> EXERCISE:
If a line in the listing carries the word "body", return a copy of that line.

> RECORD EXCERPTS:

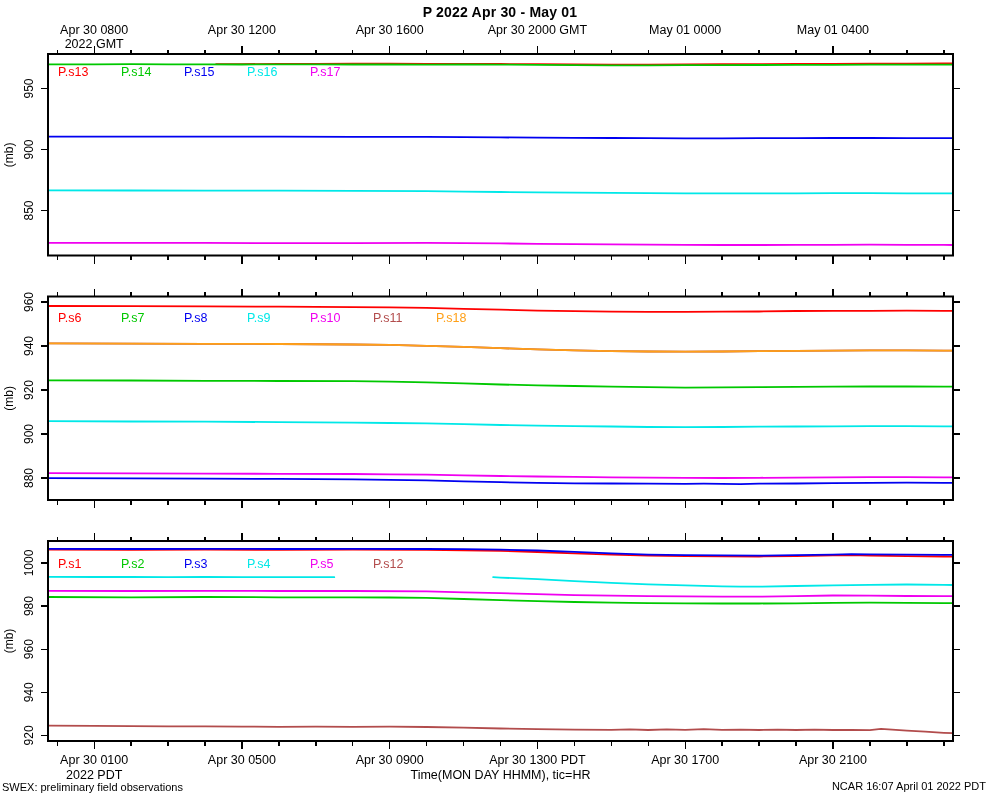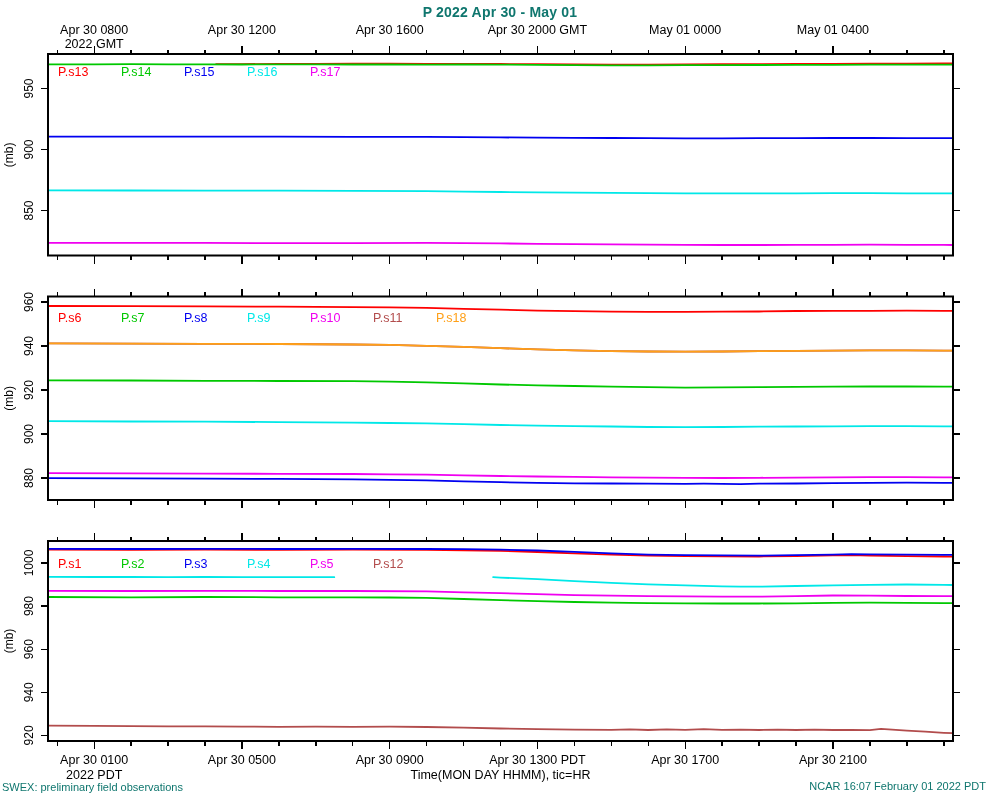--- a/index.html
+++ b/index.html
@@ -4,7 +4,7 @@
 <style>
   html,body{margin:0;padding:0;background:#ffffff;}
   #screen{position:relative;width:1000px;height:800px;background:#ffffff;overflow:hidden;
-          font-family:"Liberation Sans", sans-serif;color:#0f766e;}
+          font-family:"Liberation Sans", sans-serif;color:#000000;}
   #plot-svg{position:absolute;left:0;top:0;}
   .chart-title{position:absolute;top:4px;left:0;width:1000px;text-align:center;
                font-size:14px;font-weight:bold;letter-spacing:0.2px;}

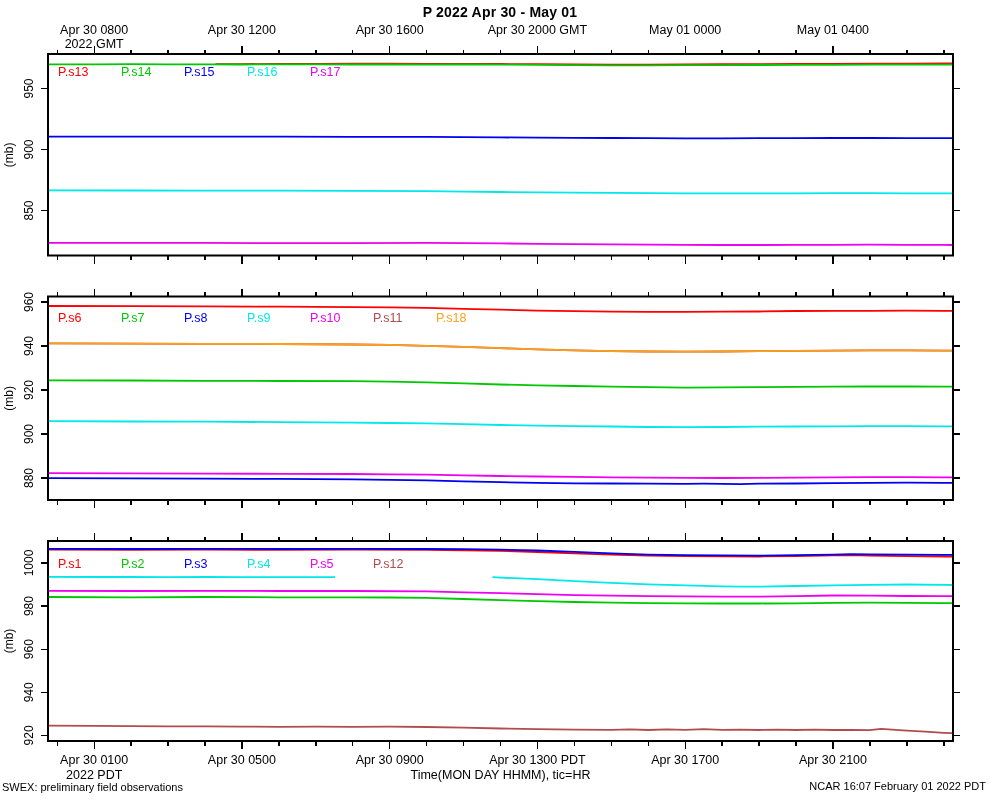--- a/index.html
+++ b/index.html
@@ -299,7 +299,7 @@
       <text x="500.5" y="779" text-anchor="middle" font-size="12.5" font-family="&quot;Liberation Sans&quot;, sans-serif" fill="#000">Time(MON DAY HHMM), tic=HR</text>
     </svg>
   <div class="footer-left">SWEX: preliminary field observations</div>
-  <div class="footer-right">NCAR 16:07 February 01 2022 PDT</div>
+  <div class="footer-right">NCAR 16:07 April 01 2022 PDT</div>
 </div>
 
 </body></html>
* * *
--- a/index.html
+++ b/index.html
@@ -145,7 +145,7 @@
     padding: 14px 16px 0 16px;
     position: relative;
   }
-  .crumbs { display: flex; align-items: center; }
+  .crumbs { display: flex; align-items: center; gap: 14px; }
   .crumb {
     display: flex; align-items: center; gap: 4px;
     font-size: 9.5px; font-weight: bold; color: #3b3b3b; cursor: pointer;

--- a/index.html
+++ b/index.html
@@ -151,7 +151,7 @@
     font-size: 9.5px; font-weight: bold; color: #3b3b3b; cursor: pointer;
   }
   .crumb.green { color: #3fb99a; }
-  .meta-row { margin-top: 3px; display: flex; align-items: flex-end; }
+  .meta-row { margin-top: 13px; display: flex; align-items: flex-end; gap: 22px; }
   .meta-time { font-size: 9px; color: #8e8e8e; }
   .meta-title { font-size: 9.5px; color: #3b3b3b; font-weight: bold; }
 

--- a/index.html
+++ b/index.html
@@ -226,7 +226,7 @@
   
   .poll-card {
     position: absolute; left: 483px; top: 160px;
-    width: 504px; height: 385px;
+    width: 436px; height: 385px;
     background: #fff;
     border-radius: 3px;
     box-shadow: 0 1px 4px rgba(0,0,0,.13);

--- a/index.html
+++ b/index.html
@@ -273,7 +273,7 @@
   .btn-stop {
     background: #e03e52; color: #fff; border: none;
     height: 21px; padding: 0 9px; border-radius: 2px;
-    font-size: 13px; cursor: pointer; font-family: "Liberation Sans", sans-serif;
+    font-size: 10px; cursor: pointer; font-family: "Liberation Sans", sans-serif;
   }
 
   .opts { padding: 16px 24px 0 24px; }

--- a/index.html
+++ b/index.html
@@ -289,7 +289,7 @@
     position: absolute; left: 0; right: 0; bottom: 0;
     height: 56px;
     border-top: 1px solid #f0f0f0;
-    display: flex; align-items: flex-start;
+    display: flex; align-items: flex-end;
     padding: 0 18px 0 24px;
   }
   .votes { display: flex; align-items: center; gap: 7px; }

> SOLUTION TO THIS PROBLEM:
   html,body{margin:0;padding:0;background:#ffffff;}
 </body></html>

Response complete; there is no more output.